Allah’ın Rasuluyle yol arkadaşlığının “ashab” kelimesiyle ifadesi, müslümanın birçok meselesine çözüm getirecek anahtar görevi yapacak bir anlama sahip olmasındandır. “Ashab” içeriğinde arkadaşlığı, dostluğu, himayeyi, eşit şartlar içinde birlikte yaşamayı, birlikte eğitimi ve sohbeti barındıran bir kelimedir. “Ashab” kelimesinin manaları içinde teklif tekellüf yoktur. Herkes, her zaman, her yerde birbirine yardım ve destek sağlamakla görevlidir. Sorumlulukları ve nimetleri paylaşımda herkes eşittir. Güven içinde veya endişeli yaşamada, kaza ve belaya katlanmada kimsenin kimseden farkı yoktur. Hz. Peygamber’in yerleştirdiği ashab anlayışı, İslâm’ın ilklerinin toplumunda, müslümandaki dinamizmi ayakta tutmuş; Müslümanın karşı konulmayan bir güce kavuşmasını sağlamıştır. Toplumda kamu görevi yüklenenlerin; hayatları, canları pahasına kamu adına mücadele edenlerin gözlerini arkalarında bıraktırmayacak bir güven ortamı doğurmuştur. Ashab, müesseseleri yerleşmiş organize bir toplumu ifade eden ümmetin küçük bir modelidir. Hz. Peygamber ashabıyla birlikte yaşadığı hayatıyla ümmetine ve bütün insanlığın tek evrensel Peygamberi olması dolayısıyla da, bütün insanlığa örnek bir model oluşturmuştur.

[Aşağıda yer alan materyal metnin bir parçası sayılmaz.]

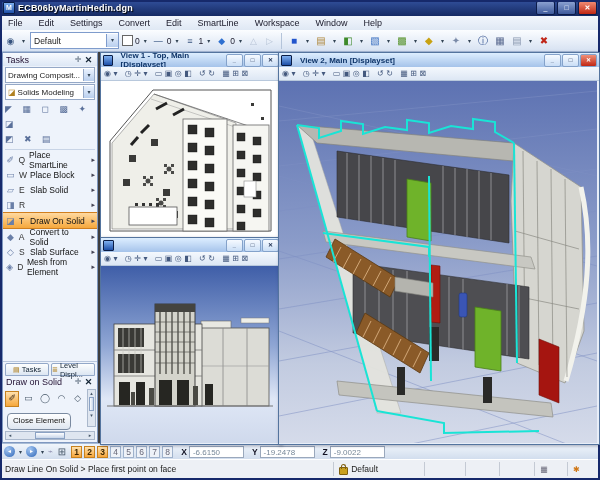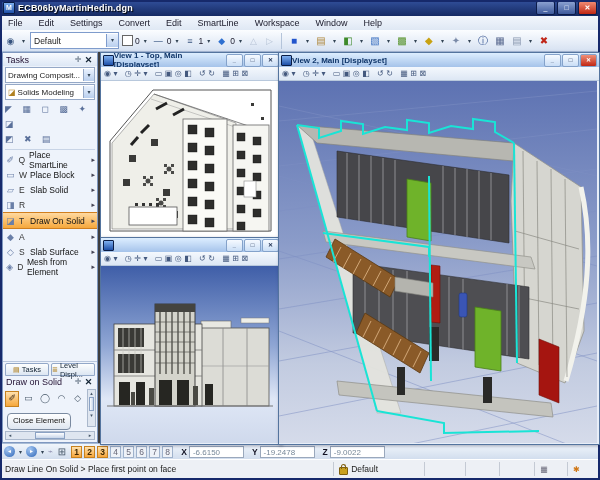"View 1 - Top, Main" .vw-title { gap: 0 -> 8px }
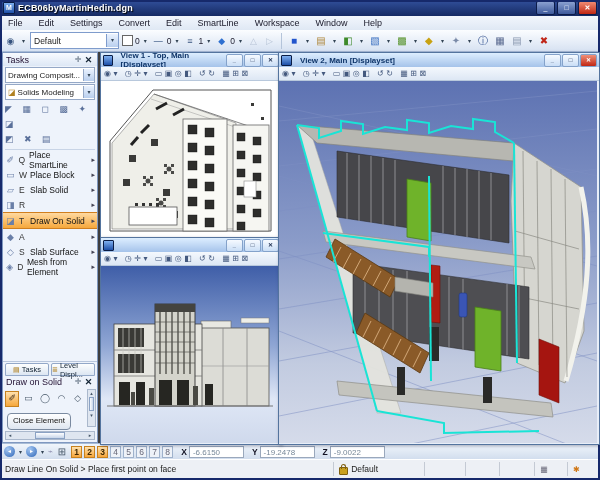"Convert to Solid" span { html: none -> <span>Convert to Solid</span> }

Allah Teâlâ’nın Cebrail ile kulu ve Rasülü Muhammed s.a.e vahyettiği; Rasulullah s.a.’in, İslâm’ın ilkelerine, ashabına tebliğ ettiği dinimizin kaynağı Allah’ın indirdiği Kur’an’ı ve Rasulü’nün Sünnetini bize ulaştıran, Allah’ın kitabında, övdüğü silsilenin ilk halkasını oluşturanları tanımak her Müslümanın görevidir. Onlar, daha sonraki Müslüman nesiller için İslâm’a kaynaklık etmişlerdir. İslâm’ın ilkleri, Allah’ın Rasulü’nün ashabı, Rasulllah s.a.’in yanında kıyamete kadar gelecek Müslümanlara süt annelik- kaynaklık edecek vasıfları kazanarak yetişmişlerdir. İmam Mâlik’in ifade ettiği gibi, ilk halkayı oluşturanlar dinimizi aldığımız yerlerdir.